J Clin Oncol. 2018 Jun 1;36(16):1594-1602. doi: 10.1200/JCO.2017.76.6915. Epub 2017 Dec 18.

Abstract

Purpose Our preclinical work identified depletion of ATR as a top candidate for topoisomerase 1 (TOP1) inhibitor synthetic lethality and showed that ATR inhibition sensitizes tumors to TOP1 inhibitors. We hypothesized that a combination of selective ATR inhibitor M6620 (previously VX-970) and topotecan, a selective TOP1 inhibitor, would be tolerable and active, particularly in tumors with high replicative stress. Patients and Methods This phase I study tested the combination of M6620 and topotecan in 3-week cycles using 3 + 3 dose escalation. The primary end point was the identification of the maximum tolerated dose of the combination. Efficacy and pharmacodynamics were secondary end points.
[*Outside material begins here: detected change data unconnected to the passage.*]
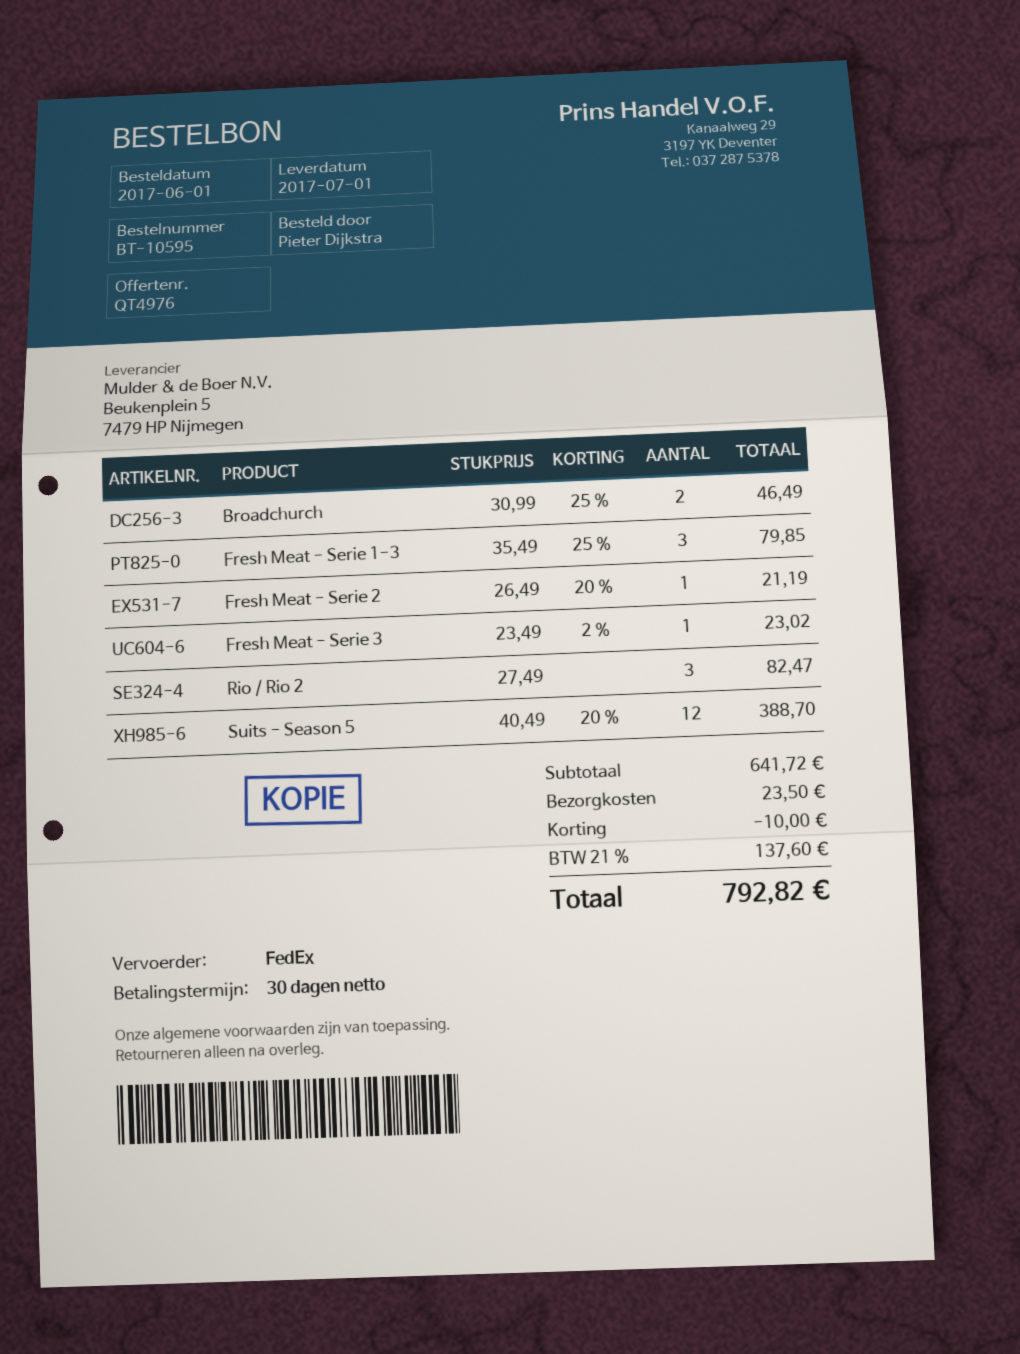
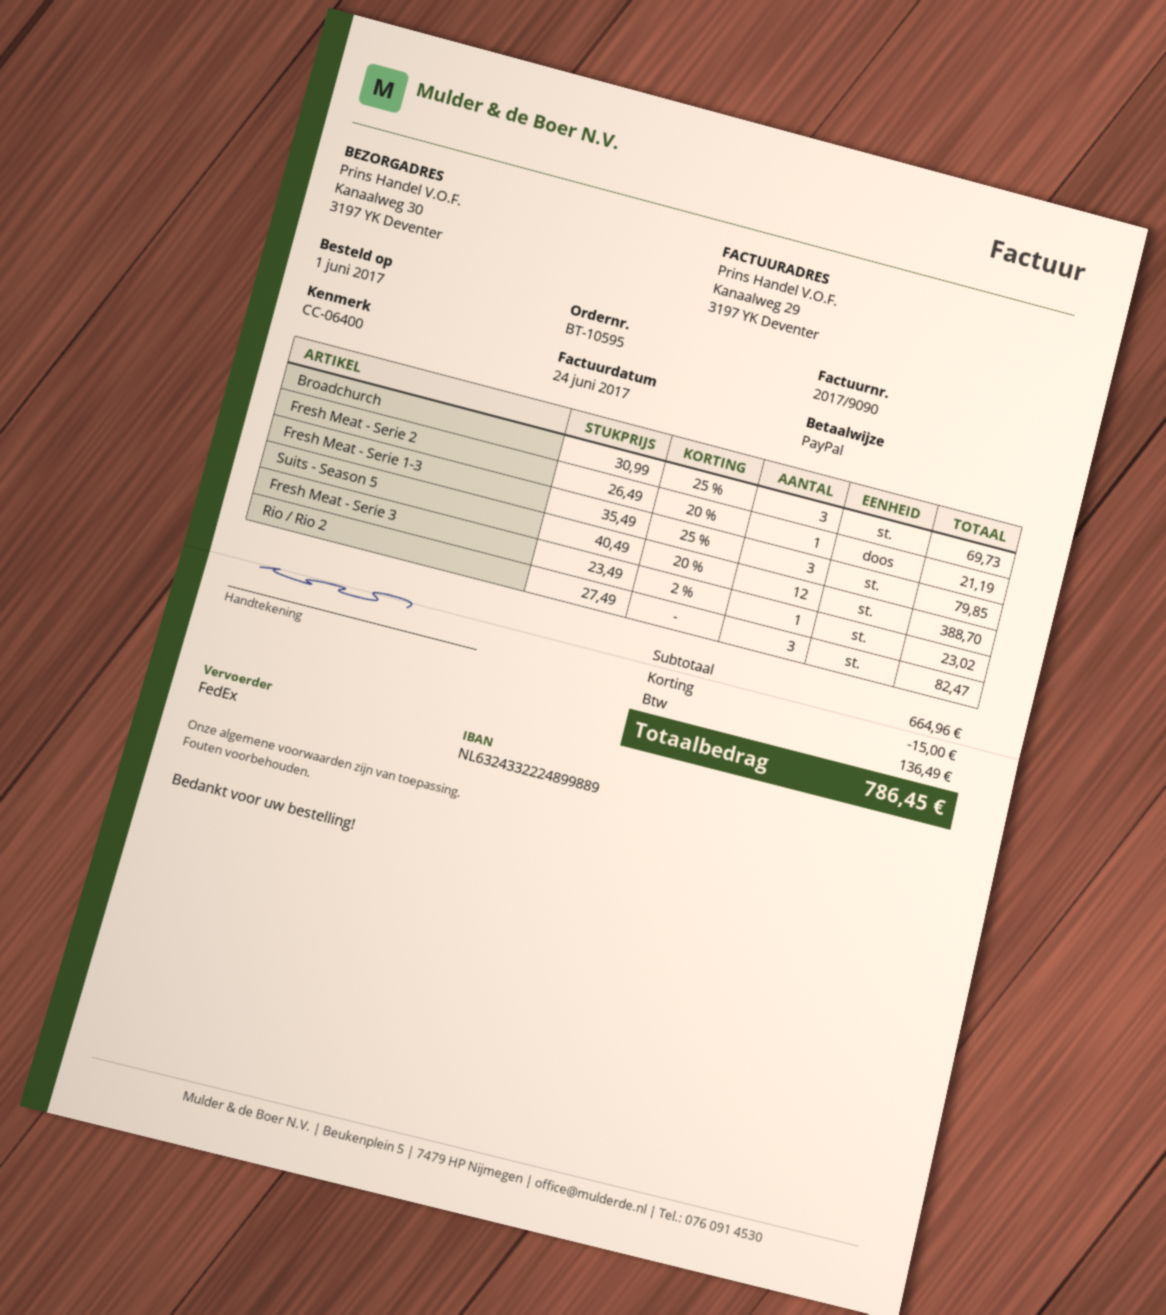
Broadchurch: 2 x 30.99 - 25% = 46.49 -> 3 x 30.99 - 25% = 69.73
subtotal: 641.72 -> 664.96
discount: 10.00 -> 15.00
shipping: 23.50 -> none
tax: 137.60 -> 136.49
total: 792.82 -> 786.45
Results Between September 2016 and February 2017, 21 patients enrolled. The combination was well tolerated, which allowed for dose escalation to the highest planned dose level (topotecan 1.25 mg/m, days 1 to 5; M6620 210 mg/m, days 2 and 5). One of six patients at this dose level experienced grade 4 thrombocytopenia that required transfusion, a dose-limiting toxicity. Most common treatment-related grade 3 or 4 toxicities were anemia, leukopenia, and neutropenia (19% each); lymphopenia (14%); and thrombocytopenia (10%). Two partial responses (≥ 18 months, ≥ 7 months) and seven stable disease responses ≥ 3 months (median, 9 months; range, 3 to 12 months) were seen. Three of five patients with small-cell lung cancer, all of whom had platinum-refractory disease, had a partial response or prolonged stable disease (10, ≥ 6, and ≥ 7 months). Pharmacodynamic studies showed preliminary evidence of ATR inhibition and enhanced DNA double-stranded breaks in response to the combination. Conclusion To our knowledge, this report is the first of an ATR inhibitor-chemotherapy combination. The maximum dose of topotecan plus M6620 is tolerable. The combination seems particularly active in platinum-refractory small-cell lung cancer, which tends not to respond to topotecan alone. Phase II studies with biomarker evaluation are ongoing.

摘要

目的

我们的临床前研究发现,ATR 耗竭是拓扑异构酶 1(TOP1)抑制剂合成致死性的最佳候选药物,并且ATR 抑制可使肿瘤对 TOP1 抑制剂敏感。我们假设,选择性 ATR 抑制剂 M6620(以前称为 VX-970)与拓扑替康联合应用,特别是在具有高复制应激的肿瘤中,是可以耐受和有效的,拓扑替康是一种选择性 TOP1 抑制剂。

患者和方法

本 I 期研究采用 3+3 剂量递增法,在 3 周的周期中测试 M6620 和拓扑替康的联合应用。主要终点是确定联合用药的最大耐受剂量。疗效和药效学是次要终点。

结果

2016 年 9 月至 2017 年 2 月期间,共招募了 21 名患者。该联合治疗耐受性良好,允许增加剂量至计划的最高剂量水平(拓扑替康 1.25mg/m,第 1 至 5 天;M6620 210mg/m,第 2 和第 5 天)。在该剂量水平下,6 名患者中有 1 名发生 4 级血小板减少症,需要输血,这是一种剂量限制毒性。最常见的与治疗相关的 3 或 4 级毒性是贫血、白细胞减少和中性粒细胞减少(各占 19%);淋巴细胞减少(14%);血小板减少症(10%)。2 名患者(≥18 个月,≥7 个月)出现部分缓解,7 名患者(≥3 个月,中位时间为 9 个月;范围为 3 至 12 个月)出现稳定疾病反应。5 名小细胞肺癌患者中有 3 名(均为铂类难治性疾病)出现部分缓解或疾病稳定延长(10、≥6 和≥7 个月)。药效学研究初步表明,该联合用药具有 ATR 抑制作用,并增强了 DNA 双链断裂。

结论

据我们所知,这是首个 ATR 抑制剂联合化疗的报告。拓扑替康加 M6620 的最大剂量是可以耐受的。该联合用药在铂类难治性小细胞肺癌中似乎特别有效,因为这类肺癌通常对拓扑替康单药治疗没有反应。正在进行具有生物标志物评估的 II 期研究。